[Problem]
For each line in the data that includes "none", make a copy.

[Material supplied]
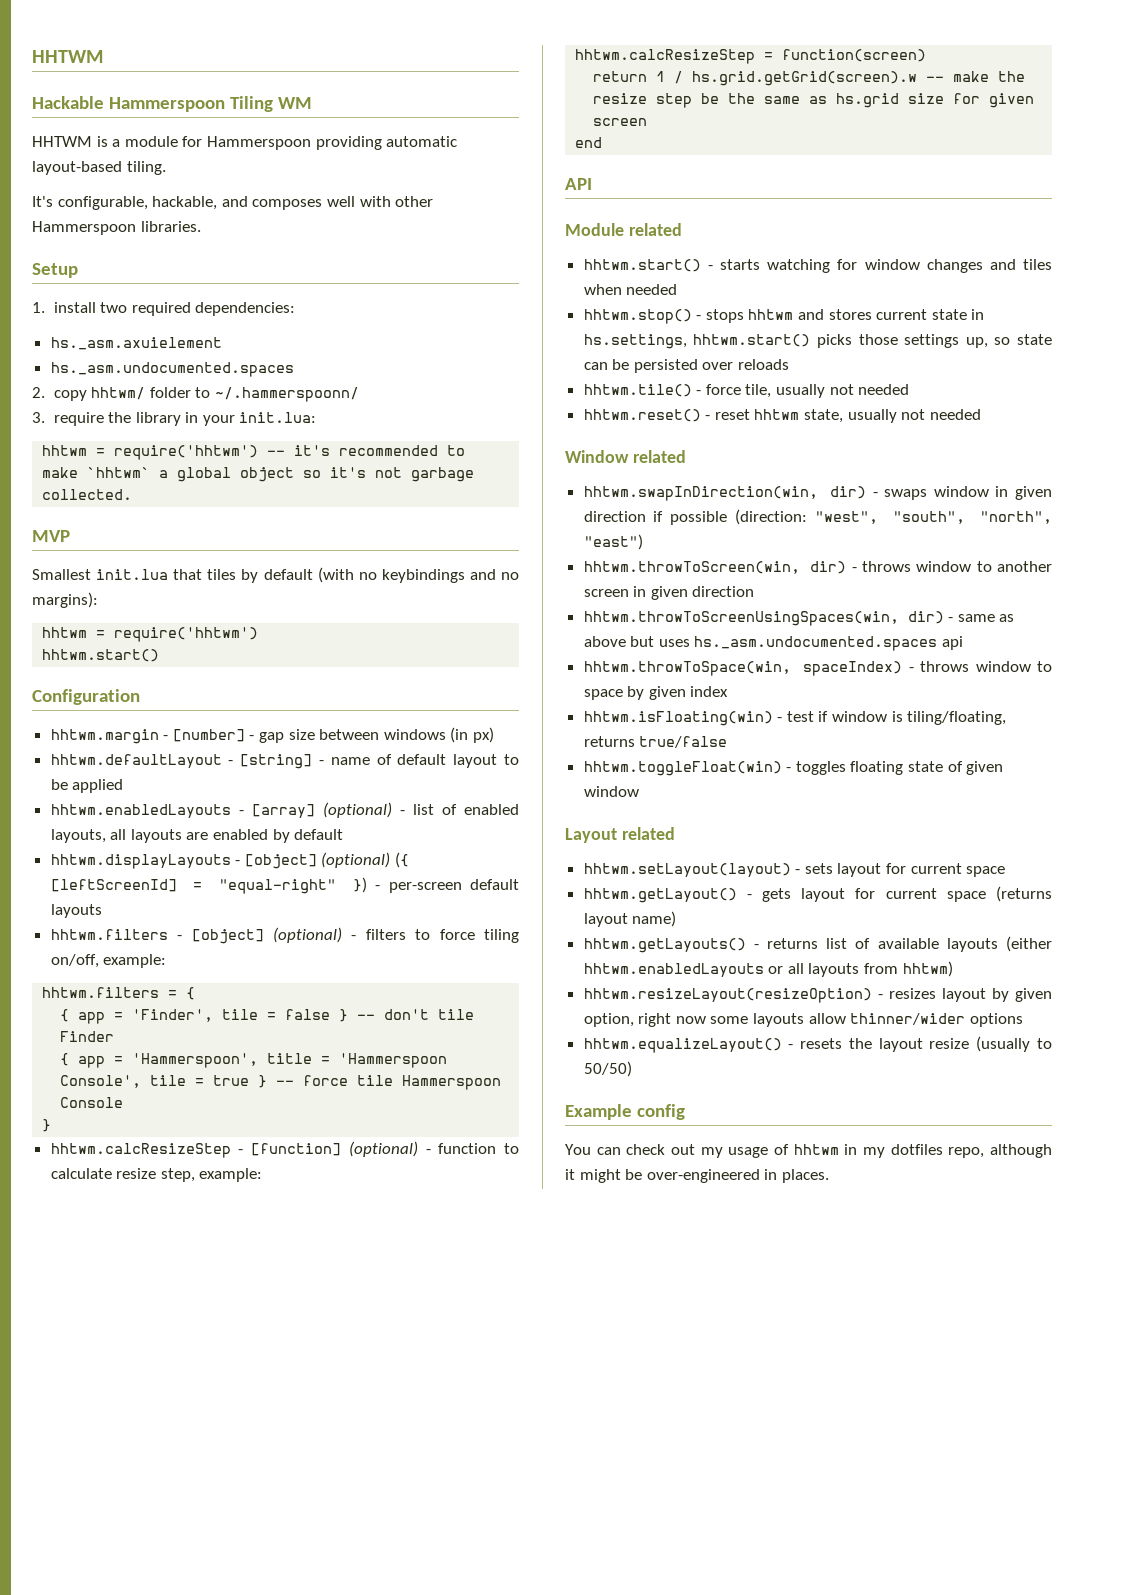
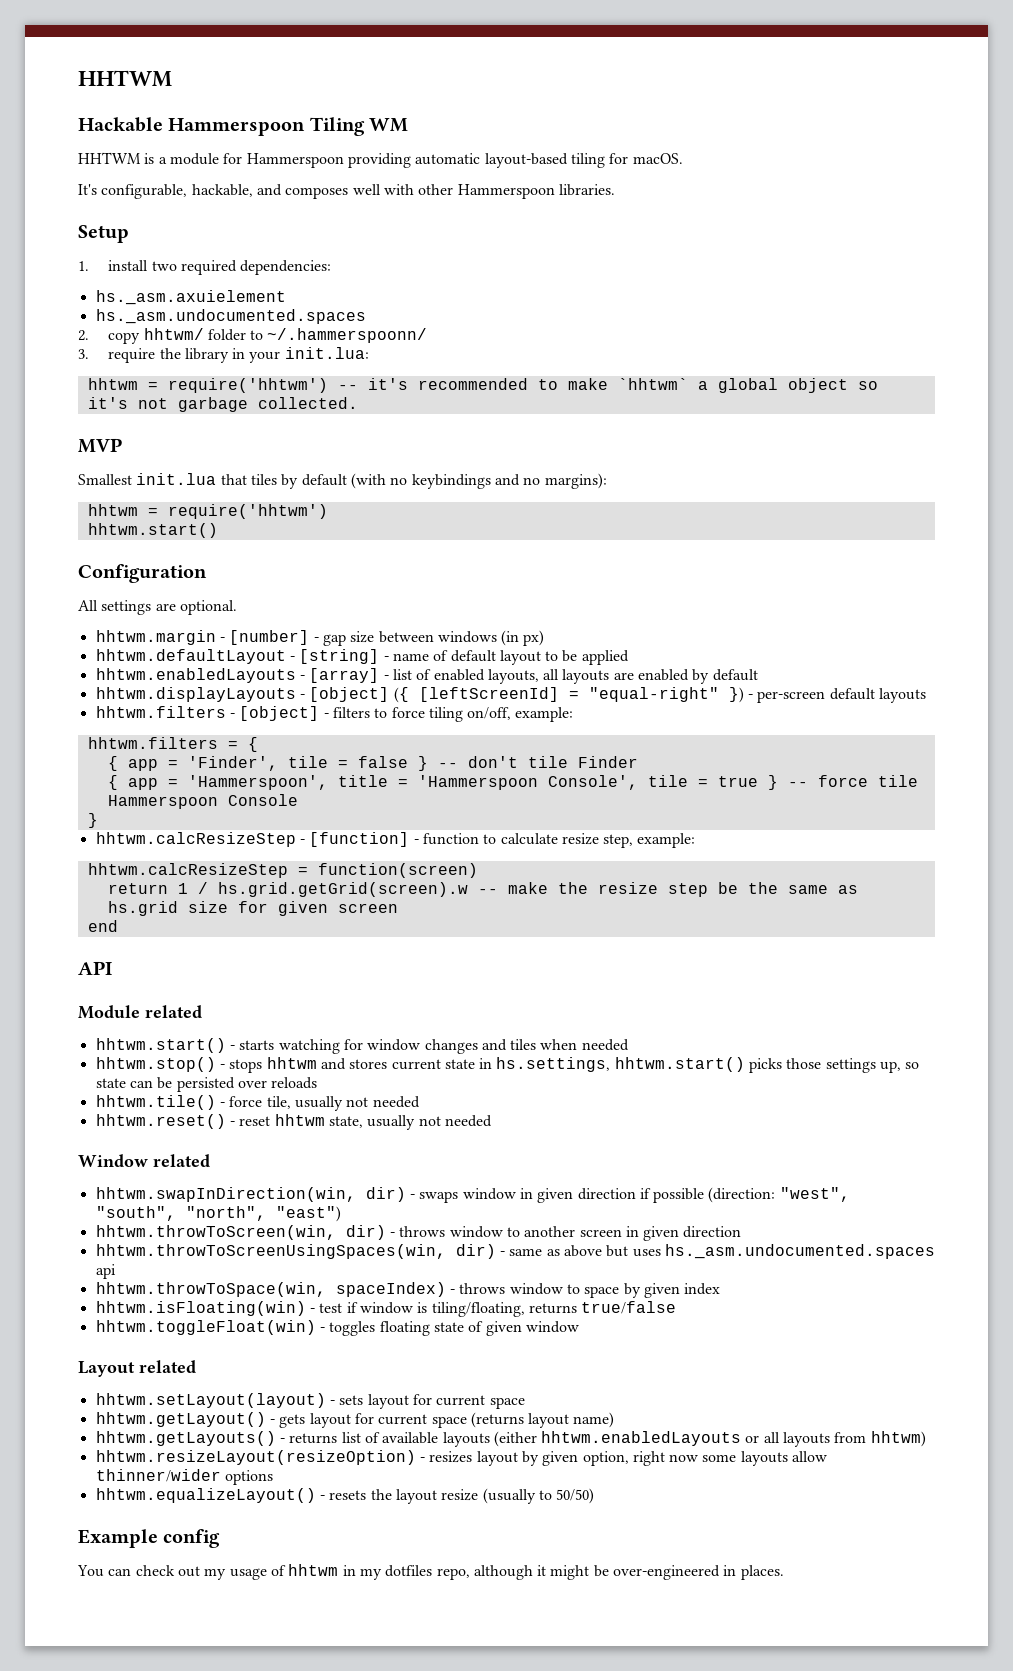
[126,161,166,175] tiling. -> [570,153,683,168] tiling for macOS.
(140, 697) none -> [78,600,237,615] // All settings are optional.
[322,802,392,818] (optional) -> (380, 675) none
[321,852,391,868] (optional) -> (390, 694) none
[272,927,342,943] (optional) -> (320, 713) none
[348,1141,418,1157] (optional) -> (410, 839) none

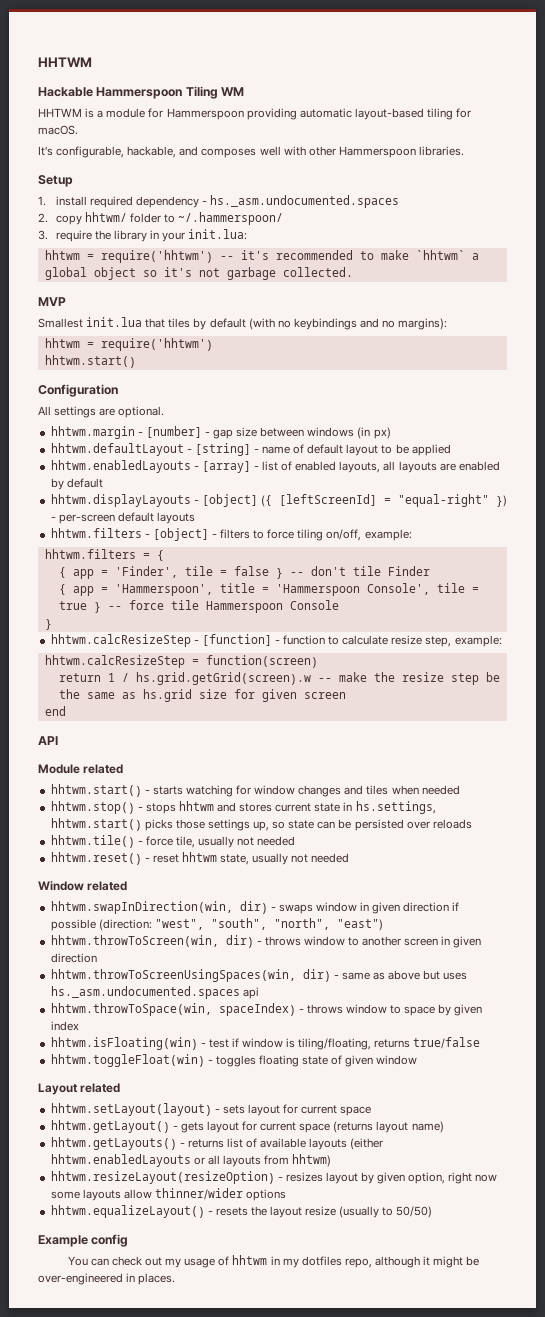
[151,260,332,275] [95,290,286,305] two required dependencies: // hs._asm.axuielement // -> [89,196,208,208] required dependency -
[267,328,428,343] ~/.hammerspoonn/ -> [178,212,284,225] ~/.hammerspoon/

[Task output]
(140, 697) none -> [78,600,237,615] // All settings are optional.
[322,802,392,818] (optional) -> (380, 675) none
[321,852,391,868] (optional) -> (390, 694) none
[272,927,342,943] (optional) -> (320, 713) none
[348,1141,418,1157] (optional) -> (410, 839) none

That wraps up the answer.